> _Exercise_
Can you pull out each line of the data below that includes the word "prototype"?

> _Supplied records_
:::::

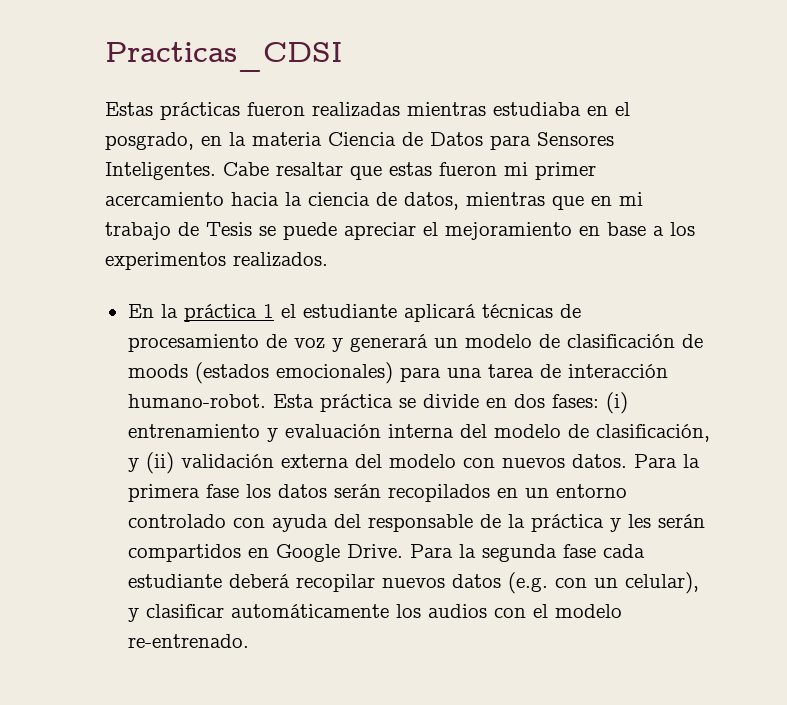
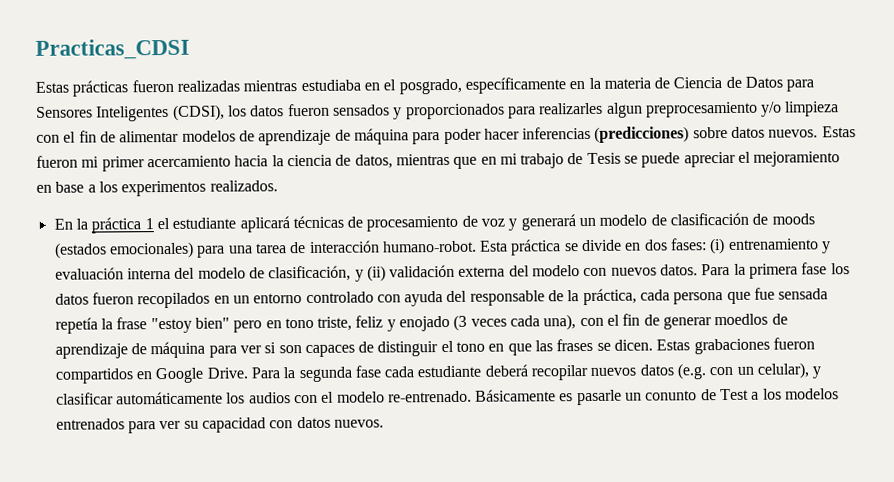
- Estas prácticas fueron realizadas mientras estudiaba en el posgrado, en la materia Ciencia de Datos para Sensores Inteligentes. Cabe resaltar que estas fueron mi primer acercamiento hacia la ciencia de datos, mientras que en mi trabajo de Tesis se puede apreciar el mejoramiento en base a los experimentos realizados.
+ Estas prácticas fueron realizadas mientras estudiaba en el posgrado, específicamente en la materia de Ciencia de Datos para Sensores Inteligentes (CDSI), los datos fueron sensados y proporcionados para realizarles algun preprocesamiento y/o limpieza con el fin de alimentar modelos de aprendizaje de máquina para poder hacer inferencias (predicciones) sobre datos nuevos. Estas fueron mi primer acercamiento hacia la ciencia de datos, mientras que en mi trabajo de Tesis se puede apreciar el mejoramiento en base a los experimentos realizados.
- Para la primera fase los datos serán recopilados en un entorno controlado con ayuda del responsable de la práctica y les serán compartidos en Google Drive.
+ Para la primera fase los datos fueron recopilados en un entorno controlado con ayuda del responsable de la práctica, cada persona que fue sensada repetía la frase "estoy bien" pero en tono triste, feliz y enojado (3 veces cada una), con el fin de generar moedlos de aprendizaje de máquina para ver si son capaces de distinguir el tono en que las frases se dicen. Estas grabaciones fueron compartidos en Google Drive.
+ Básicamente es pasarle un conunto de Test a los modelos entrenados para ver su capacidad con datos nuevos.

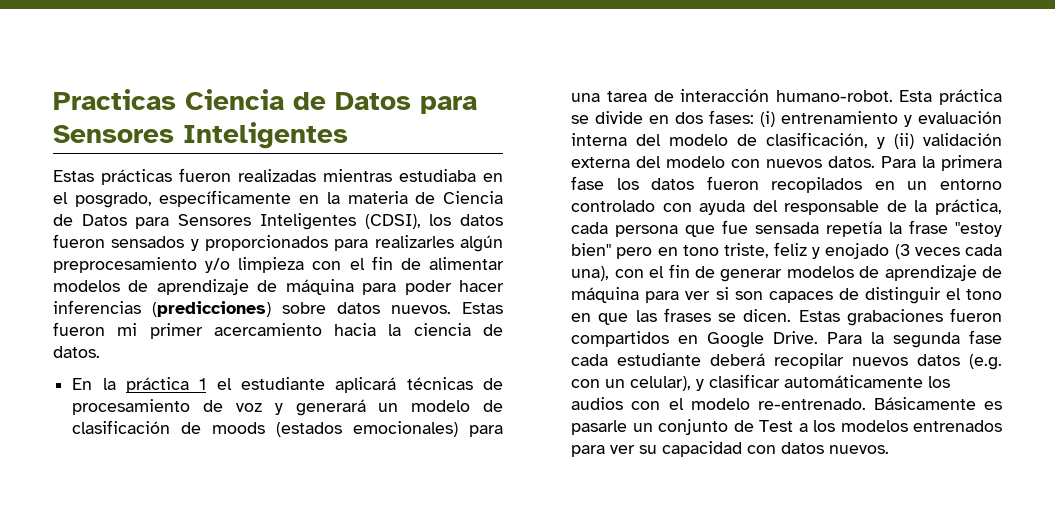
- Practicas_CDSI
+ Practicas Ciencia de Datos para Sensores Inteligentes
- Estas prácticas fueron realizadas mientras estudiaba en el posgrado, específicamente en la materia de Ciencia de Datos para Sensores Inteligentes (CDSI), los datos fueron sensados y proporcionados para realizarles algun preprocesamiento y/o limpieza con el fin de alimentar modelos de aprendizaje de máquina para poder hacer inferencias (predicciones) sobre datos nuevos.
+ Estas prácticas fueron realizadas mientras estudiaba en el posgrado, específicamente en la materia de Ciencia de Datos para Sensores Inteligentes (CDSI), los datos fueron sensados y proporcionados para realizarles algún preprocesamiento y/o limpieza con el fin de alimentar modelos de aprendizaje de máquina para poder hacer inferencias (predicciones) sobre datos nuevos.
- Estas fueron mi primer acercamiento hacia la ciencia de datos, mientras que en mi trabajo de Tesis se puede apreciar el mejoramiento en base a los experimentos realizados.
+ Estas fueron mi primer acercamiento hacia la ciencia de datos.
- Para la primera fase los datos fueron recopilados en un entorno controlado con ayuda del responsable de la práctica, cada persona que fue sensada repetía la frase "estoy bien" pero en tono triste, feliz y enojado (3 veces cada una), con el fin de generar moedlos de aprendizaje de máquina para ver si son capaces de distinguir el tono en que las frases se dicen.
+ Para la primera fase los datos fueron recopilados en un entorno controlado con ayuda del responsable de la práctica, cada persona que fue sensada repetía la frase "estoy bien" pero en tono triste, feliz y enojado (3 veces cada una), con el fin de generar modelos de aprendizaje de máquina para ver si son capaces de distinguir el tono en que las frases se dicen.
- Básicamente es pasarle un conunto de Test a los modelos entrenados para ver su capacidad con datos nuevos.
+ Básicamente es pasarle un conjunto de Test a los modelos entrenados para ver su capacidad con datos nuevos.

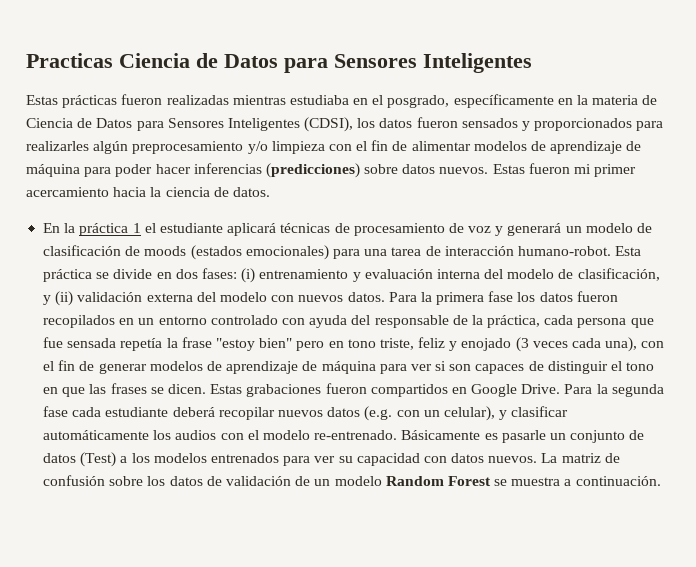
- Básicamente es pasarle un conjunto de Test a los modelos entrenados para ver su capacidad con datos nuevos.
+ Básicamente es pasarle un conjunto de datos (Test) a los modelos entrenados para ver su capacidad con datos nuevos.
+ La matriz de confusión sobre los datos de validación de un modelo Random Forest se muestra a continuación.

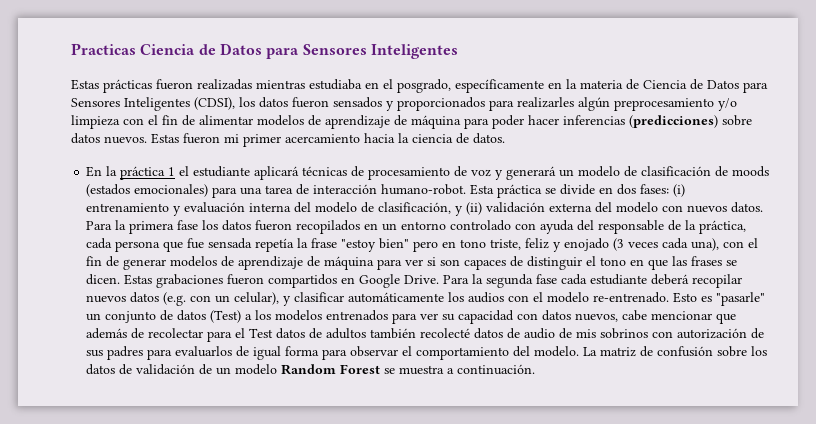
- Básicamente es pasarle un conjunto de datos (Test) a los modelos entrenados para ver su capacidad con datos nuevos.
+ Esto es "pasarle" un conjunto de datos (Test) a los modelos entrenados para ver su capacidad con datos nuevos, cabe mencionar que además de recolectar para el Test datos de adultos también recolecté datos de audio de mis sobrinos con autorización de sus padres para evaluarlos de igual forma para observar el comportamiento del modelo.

:::::

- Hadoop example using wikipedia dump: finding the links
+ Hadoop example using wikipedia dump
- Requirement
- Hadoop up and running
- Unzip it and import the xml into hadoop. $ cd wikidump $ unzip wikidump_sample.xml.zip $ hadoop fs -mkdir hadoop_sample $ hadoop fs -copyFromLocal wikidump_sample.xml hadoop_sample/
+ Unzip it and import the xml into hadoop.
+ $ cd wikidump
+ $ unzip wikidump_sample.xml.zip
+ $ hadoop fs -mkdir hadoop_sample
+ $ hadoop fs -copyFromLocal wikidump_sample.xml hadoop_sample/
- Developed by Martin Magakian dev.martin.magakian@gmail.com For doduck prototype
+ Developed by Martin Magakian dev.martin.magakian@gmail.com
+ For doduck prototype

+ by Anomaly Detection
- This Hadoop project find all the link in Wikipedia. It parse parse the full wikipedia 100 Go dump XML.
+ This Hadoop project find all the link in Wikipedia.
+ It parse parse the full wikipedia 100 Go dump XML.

:::::

> _Answer for the task_
- Developed by Martin Magakian dev.martin.magakian@gmail.com For doduck prototype
+ For doduck prototype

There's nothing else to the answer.